Sometimes, it is good to wait for a storm to pass by. The wait gives one ample time to deliberate on an issue from all sides. One recent storm on social media was tweets made by Sharmeen Obaid Chinoy. The two time Oscar winner, has once again found herself in the spotlight and this time it has created quite some controversy. For those living under a rock, Ms. Chinoy accused a doctor of harassment because he sent her sister a friend request on Facebook. Following her tweet, the doctor has been dismissed from Agha Khan Hospital. As she pointed out in her tweet, he messed with ‘the wrong person in the wrong family’.

Let’s discuss this controversy in the lights of the available facts and try to ascertain whether this act can be labelled “harassment”. Black’s law dictionary describes harassment as “a course of conduct directed at a specific person that causes substantial emotional distress in such person and serves no legitimate purpose” or “words, gestures, and actions which tend to annoy, alarm and abuse (verbally) another person.” Thus, taking Ms. Chinoy’s viewpoint, it would seem that (i) the friend request caused ‘substantial’ emotional distress to her sister (a fact that casts serious doubts on her own emotional state) and / or (ii) sending a friend request on Facebook is an action which ‘tends to annoy, alarm and abuse the recipient (which makes me wonder whether all the friend requests we have sent over the years make us criminal-minded sociopaths).
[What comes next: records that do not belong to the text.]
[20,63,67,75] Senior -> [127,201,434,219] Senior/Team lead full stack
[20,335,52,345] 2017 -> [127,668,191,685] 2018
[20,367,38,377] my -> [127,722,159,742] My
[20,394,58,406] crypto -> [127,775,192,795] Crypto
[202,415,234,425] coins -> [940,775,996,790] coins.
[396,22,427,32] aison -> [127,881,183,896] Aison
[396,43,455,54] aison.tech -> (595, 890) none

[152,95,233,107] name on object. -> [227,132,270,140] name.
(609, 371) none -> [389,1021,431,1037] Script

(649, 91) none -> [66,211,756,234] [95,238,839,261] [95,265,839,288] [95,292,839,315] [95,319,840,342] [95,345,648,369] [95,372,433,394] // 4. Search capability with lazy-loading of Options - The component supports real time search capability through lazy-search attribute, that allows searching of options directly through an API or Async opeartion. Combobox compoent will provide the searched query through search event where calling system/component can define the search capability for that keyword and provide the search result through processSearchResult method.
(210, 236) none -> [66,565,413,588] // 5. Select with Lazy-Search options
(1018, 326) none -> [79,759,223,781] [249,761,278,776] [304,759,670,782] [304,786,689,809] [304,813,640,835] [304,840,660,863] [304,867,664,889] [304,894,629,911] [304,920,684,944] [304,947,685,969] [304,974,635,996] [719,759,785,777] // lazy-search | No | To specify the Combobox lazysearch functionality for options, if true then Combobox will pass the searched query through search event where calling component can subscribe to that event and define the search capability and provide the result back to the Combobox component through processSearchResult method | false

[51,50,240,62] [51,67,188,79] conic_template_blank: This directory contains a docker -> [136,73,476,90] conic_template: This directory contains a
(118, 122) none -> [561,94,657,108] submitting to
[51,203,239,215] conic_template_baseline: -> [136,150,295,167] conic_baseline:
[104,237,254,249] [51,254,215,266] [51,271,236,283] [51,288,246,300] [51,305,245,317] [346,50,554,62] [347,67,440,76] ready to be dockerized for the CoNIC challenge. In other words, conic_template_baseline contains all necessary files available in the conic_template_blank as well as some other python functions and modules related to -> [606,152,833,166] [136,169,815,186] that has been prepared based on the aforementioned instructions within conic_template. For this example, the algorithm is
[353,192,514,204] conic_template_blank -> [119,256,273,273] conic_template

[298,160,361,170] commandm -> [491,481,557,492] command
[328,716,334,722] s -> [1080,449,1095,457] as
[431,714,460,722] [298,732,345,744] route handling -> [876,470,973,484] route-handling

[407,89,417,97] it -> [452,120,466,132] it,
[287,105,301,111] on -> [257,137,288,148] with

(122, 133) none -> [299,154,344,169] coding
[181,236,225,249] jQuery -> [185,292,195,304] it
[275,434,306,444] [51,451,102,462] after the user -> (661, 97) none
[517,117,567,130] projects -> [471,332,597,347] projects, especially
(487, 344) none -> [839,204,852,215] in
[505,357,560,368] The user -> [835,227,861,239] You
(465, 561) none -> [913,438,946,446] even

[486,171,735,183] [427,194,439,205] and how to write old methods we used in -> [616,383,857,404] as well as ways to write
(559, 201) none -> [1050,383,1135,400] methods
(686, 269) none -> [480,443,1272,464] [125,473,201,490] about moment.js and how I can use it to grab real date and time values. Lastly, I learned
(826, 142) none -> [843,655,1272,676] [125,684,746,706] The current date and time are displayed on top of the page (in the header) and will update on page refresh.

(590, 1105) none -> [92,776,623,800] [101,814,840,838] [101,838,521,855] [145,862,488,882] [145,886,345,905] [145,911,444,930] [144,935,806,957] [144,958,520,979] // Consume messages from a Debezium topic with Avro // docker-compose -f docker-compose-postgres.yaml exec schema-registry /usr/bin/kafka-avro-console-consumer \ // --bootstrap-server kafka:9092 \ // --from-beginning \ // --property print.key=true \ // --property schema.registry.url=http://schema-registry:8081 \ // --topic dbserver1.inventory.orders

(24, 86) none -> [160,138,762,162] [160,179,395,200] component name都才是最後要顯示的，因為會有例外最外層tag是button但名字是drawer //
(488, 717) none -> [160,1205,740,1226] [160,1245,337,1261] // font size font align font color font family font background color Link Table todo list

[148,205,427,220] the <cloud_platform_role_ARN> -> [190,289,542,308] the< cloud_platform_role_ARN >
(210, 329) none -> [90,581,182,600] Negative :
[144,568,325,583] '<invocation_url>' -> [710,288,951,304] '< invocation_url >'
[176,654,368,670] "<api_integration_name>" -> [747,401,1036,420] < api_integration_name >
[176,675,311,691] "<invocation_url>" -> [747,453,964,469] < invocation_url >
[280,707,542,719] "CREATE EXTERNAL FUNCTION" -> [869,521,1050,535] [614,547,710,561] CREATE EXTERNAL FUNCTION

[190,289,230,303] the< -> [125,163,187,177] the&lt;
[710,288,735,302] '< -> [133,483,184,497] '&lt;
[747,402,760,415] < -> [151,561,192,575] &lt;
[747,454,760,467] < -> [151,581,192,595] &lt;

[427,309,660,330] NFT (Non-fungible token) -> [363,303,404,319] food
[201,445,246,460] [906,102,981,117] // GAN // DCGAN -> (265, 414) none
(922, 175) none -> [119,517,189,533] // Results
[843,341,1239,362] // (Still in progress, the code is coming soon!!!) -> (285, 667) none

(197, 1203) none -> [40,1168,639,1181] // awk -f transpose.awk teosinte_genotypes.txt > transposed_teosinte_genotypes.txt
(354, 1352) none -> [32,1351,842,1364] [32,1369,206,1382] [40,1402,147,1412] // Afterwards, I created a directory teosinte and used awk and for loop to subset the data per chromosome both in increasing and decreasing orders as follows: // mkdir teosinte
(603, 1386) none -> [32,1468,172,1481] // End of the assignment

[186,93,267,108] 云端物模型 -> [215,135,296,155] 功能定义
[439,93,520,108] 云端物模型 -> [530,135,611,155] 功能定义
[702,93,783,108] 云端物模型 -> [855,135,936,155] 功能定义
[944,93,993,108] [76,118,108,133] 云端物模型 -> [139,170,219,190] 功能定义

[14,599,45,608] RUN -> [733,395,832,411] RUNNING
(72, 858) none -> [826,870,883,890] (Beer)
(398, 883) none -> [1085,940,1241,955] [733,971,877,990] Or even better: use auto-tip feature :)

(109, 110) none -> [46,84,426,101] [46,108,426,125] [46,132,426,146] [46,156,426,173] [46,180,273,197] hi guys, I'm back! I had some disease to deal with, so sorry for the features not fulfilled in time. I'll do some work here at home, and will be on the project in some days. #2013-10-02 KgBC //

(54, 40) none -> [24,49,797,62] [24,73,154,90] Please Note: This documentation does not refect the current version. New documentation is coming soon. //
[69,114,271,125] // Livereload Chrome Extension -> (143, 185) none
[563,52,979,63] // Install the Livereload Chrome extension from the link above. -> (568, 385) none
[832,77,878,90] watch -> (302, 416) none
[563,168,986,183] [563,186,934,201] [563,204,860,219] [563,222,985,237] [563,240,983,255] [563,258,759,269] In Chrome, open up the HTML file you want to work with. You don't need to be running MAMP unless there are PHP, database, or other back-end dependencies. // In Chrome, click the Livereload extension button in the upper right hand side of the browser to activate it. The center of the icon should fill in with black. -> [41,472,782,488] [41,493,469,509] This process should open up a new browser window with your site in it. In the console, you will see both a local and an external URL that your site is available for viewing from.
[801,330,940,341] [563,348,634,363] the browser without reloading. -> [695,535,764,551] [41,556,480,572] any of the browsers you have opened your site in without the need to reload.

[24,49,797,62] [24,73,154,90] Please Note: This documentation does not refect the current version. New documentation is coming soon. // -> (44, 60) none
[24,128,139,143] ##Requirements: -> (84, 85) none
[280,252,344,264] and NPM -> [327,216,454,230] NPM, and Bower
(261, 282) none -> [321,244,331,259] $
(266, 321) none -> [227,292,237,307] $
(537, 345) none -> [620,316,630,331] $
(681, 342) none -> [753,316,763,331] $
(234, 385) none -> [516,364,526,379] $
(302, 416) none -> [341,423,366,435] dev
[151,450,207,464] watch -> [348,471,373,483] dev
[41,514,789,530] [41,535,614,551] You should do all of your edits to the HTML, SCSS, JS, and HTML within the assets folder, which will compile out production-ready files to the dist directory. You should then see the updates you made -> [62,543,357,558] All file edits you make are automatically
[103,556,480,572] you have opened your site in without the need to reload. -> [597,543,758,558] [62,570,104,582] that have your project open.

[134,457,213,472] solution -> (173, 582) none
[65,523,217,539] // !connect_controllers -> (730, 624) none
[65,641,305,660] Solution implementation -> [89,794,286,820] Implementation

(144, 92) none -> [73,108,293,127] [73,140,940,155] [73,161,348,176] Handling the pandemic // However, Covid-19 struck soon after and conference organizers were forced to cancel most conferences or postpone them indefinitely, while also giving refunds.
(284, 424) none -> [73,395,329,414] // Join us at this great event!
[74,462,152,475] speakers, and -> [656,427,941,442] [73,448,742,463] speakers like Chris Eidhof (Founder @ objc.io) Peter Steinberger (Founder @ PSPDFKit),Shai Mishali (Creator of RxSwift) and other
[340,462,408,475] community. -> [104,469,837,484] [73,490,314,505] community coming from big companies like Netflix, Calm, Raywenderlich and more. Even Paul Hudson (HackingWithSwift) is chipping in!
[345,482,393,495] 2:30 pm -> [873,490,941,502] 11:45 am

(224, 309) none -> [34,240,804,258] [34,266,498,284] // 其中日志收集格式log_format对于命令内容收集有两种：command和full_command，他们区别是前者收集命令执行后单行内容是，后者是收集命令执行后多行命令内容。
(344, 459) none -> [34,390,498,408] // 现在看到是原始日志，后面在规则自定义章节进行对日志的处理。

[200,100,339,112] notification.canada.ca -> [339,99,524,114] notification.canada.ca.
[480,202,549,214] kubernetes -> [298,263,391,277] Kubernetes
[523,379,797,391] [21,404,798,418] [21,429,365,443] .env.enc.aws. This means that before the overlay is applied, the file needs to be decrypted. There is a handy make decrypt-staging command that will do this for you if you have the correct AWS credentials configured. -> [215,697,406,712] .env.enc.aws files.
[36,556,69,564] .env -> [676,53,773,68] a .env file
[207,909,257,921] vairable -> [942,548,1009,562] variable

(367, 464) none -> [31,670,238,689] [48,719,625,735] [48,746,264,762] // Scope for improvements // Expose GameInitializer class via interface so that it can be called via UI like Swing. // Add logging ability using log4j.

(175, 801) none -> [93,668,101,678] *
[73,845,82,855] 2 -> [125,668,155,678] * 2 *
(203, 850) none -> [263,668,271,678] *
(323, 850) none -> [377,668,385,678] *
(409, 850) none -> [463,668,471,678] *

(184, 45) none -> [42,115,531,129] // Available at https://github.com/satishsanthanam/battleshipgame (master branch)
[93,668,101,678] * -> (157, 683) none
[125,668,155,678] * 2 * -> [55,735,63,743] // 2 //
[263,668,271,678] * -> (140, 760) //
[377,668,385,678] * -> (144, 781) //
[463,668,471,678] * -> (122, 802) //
Now, some facts about Facebook; which all users of the social networking site know. You cannot add a person to your friends on the site unless you send a request and it is accepted by the recipient. It would make the whole business very cumbersome and uncomfortable if one were required to ask the permission of a person before sending him/her a friend request. And what’s there to stop the recipient from labelling the request for permission to send a request as harassment too? The question that begs to be posited is; what was the doctor supposed to do? Judging from Ms. Chinoy’s comments, it also appears that there are certain conditions to be met by the person and his/her family before you send a request, but it is not clear who are the right people and the right families in this respect.

Ms. Chinoy and her sister should also be aware that there are specific privacy settings that prevent anyone from sending them any friend requests or from seeing their posts. However, this would raise the question of why she is using Facebook in the first place if no one is allowed to send her a friend request. Maybe there’s a certain charm and intellectual satisfaction in being a member of a social networking site without a social network. We are compelled to assume that is not the case. She could have even blocked the person so that he could not harass her again by asking to be a friend. But maybe that would have been the case if Ms. Chinoy belonged to the ‘right family’ and her sister was the ‘right person’ which, as claimed in her tweet, is not the case.

She also explained that the doctor has “liked” few posts of her sister. Now, let’s see what this means. The posts were obviously public, so she intended everyone to see them. So, what’s the issue? Does the fact that the poor doctor ‘liked’ these posts show that he is some sociopath? Is she trying to say that no normal, decent person could have liked those posts? Seriously, how bad were they?

Furthermore, Ms. Chinoy is of the view that the doctor’s conduct was unethical and has breached the code of medical ethics. Come on now! Let’s cut the poor guy some slack. She is the sister of the woman who has won two Oscar awards, that is a big deal. Isn’t it normal for someone to want to include the sister of such a celebrity in his Facebook circle? What if a woman sent a similar request to Tom Hanks’ brother? Would this construe as harassment?

Sharmeen Obaid Chinoy is the pride of Pakistan, but this notable feat comes with a string of responsibilities she needs to remain mindful of. Firstly, that in today’s digital age, sending a friend request on Facebook is normal and she need not act like a prima donna about it. Secondly, the doctor, who is a father of four, has a family too. She needs to understand the emotional trauma, and consequent societal repercussions, her words must have unleashed on his family. Thirdly, the privilege she enjoys because of being such a huge celebrity gives her immense power of influencing people’s opinion, but with great power comes great responsibility. Ms. Chinoy’s reaction was not only unwarranted but also laced with thorough disregard of the consequences that her move entailed. It would be unfitting for a woman of such high intellectual caliber to go about wantonly trivializing the issue of harassment.

In short, let’s hope she realizes that her reaction was knee-jerk and there is nothing wrong in admitting that she overshot the mark, that she said things without really thinking them through, that she is woman enough to accept her mistake and rectify the mess. Let’s hope she is the right woman from the right family.